The majority of the book’s stories don’t end like Turners with accolades, Rock and Roll Hall of Fame inductions, and Grammys. Mahon quotes a moment from Big Mama Thornton’s funeral in the epilogue where the minister preaches, “Don’t feel sorry for Big Mama. There’s no more illness. No more pain. No more suffering in a society where the color of skin was more important than the quality of your talent.”
Other heartbreaking moments in the book come by way of women like Lavern Baker. When she played passionate early rock performances in the segregated South, the audience would have “music tantrums” breaking the ropes separating them, coming together in a way she referred to as “gorgeous” despite white southerners’ condemnation of the temporary desegregation. Baker believed her music would speak for itself, so she didn’t rely on memoir or interviews to document her impact.
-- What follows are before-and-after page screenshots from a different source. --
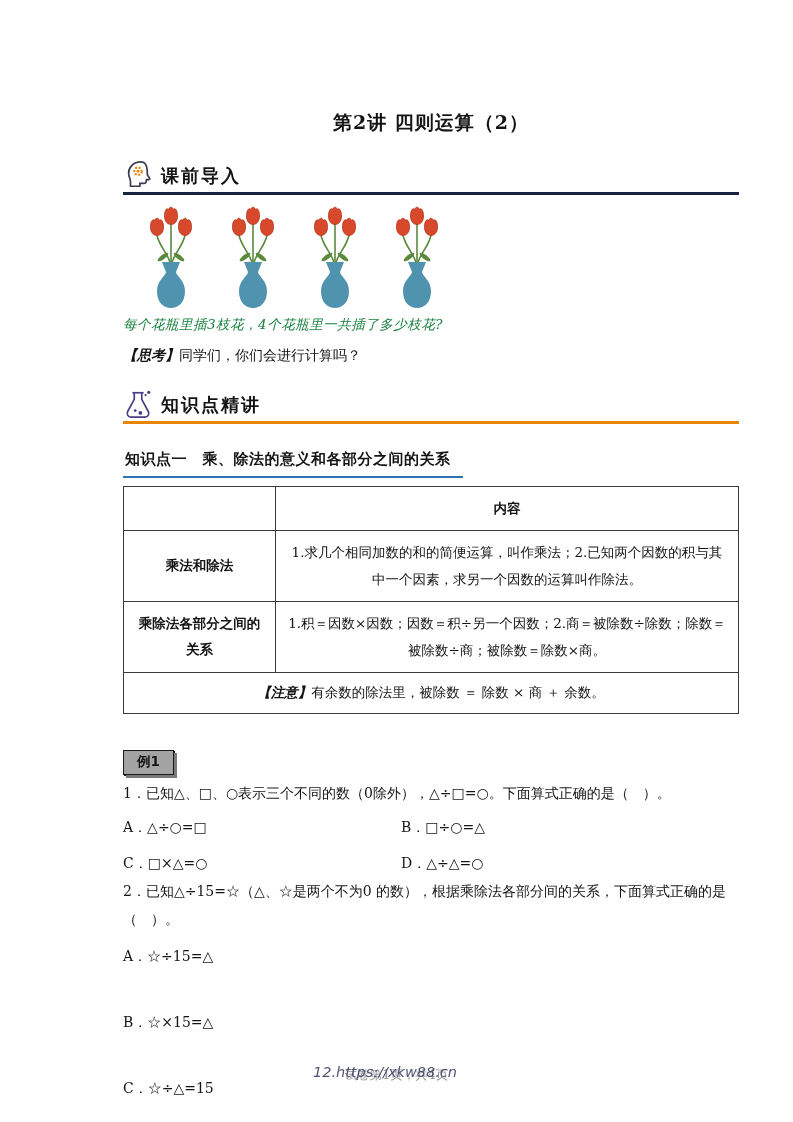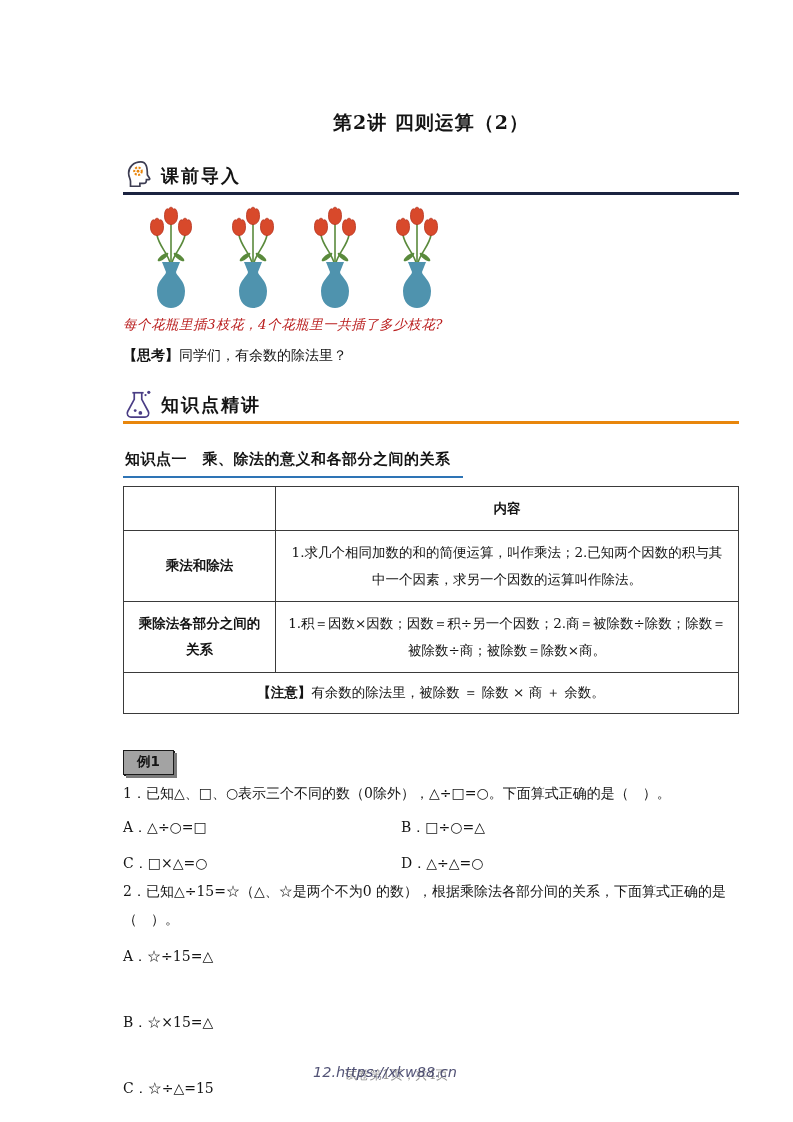--- a/index.html
+++ b/index.html
@@ -49,7 +49,7 @@
   .caption {
     margin-top: 5px;
     font-style: italic;
-    color: #b91c1c;
+    color: #15803d;
     font-size: 13.5px;
     letter-spacing: 0.5px;
   }

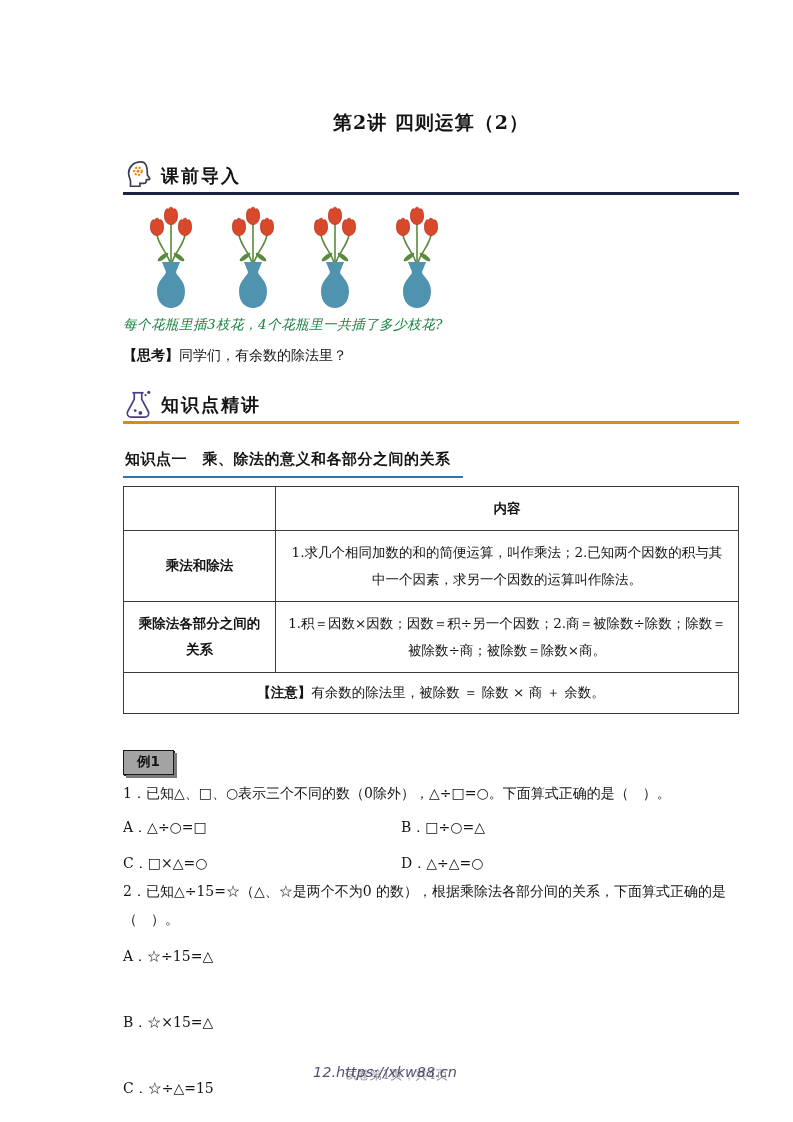--- a/index.html
+++ b/index.html
@@ -54,7 +54,7 @@
     letter-spacing: 0.5px;
   }
   .think { margin-top: 13px; font-size: 14px; }
-  .bold-prefix { font-weight: bold; }
+  .bold-prefix { font-weight: bold; font-style: italic; }
 
   .point-title {
     margin-top: 26px;

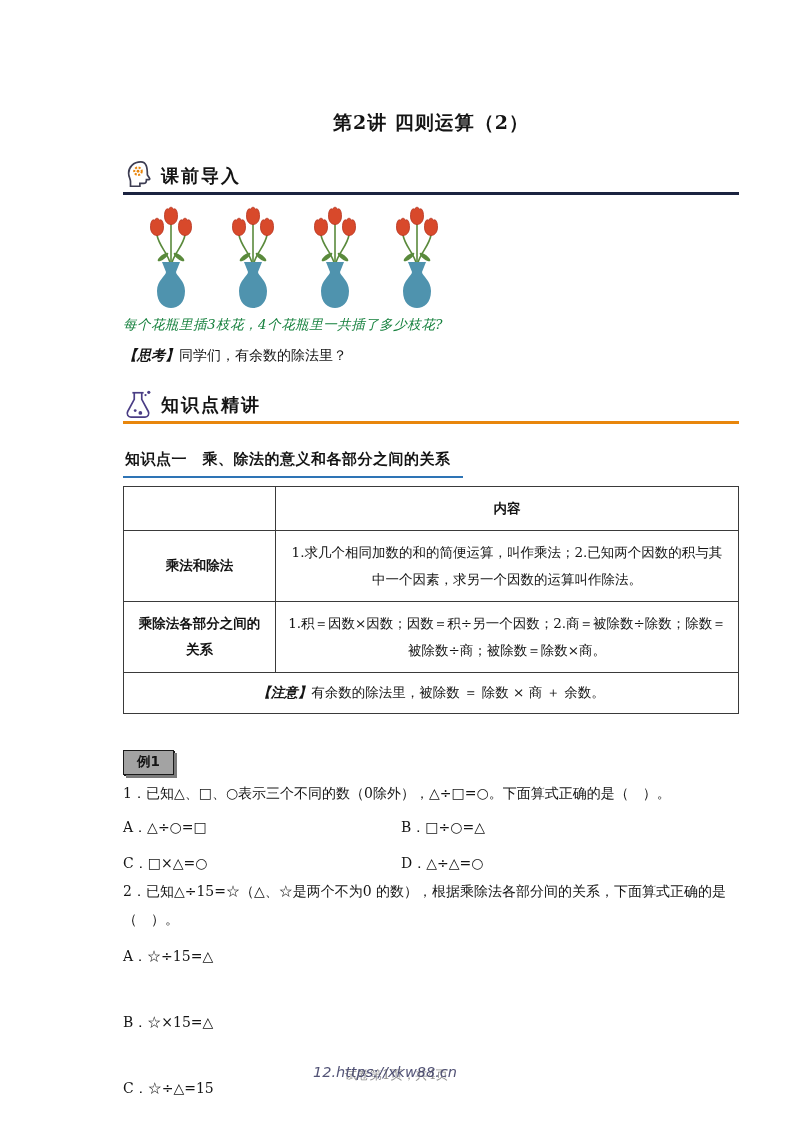--- a/index.html
+++ b/index.html
@@ -190,7 +190,7 @@
   </div>
   <div class="caption">每个花瓶里插3枝花，4个花瓶里一共插了多少枝花?</div>
 
-  <p class="think"><span class="bold-prefix">【思考】</span><span>同学们，有余数的除法里？</span></p>
+  <p class="think"><span class="bold-prefix">【思考】</span><span>同学们，你们会进行计算吗？</span></p>
 
   <div class="sec-head">
     <span class="icon-wrap">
However, as Mahon notes, “The fact that she was an African American woman worked against that contribution being fully acknowledged in histories of a genre that had developed a profile as the purview of white men.”
As I read each page of Black Diamond Queens, learning about the Black women who contributed to not only the sound but the ethos of rock and roll, I felt like I was also learning about myself. In the end, the stories felt less like a permission slip to feel at home in a genre I most resonate with, but a reminder that, like these women, I should never feel the need to ask for permission at all.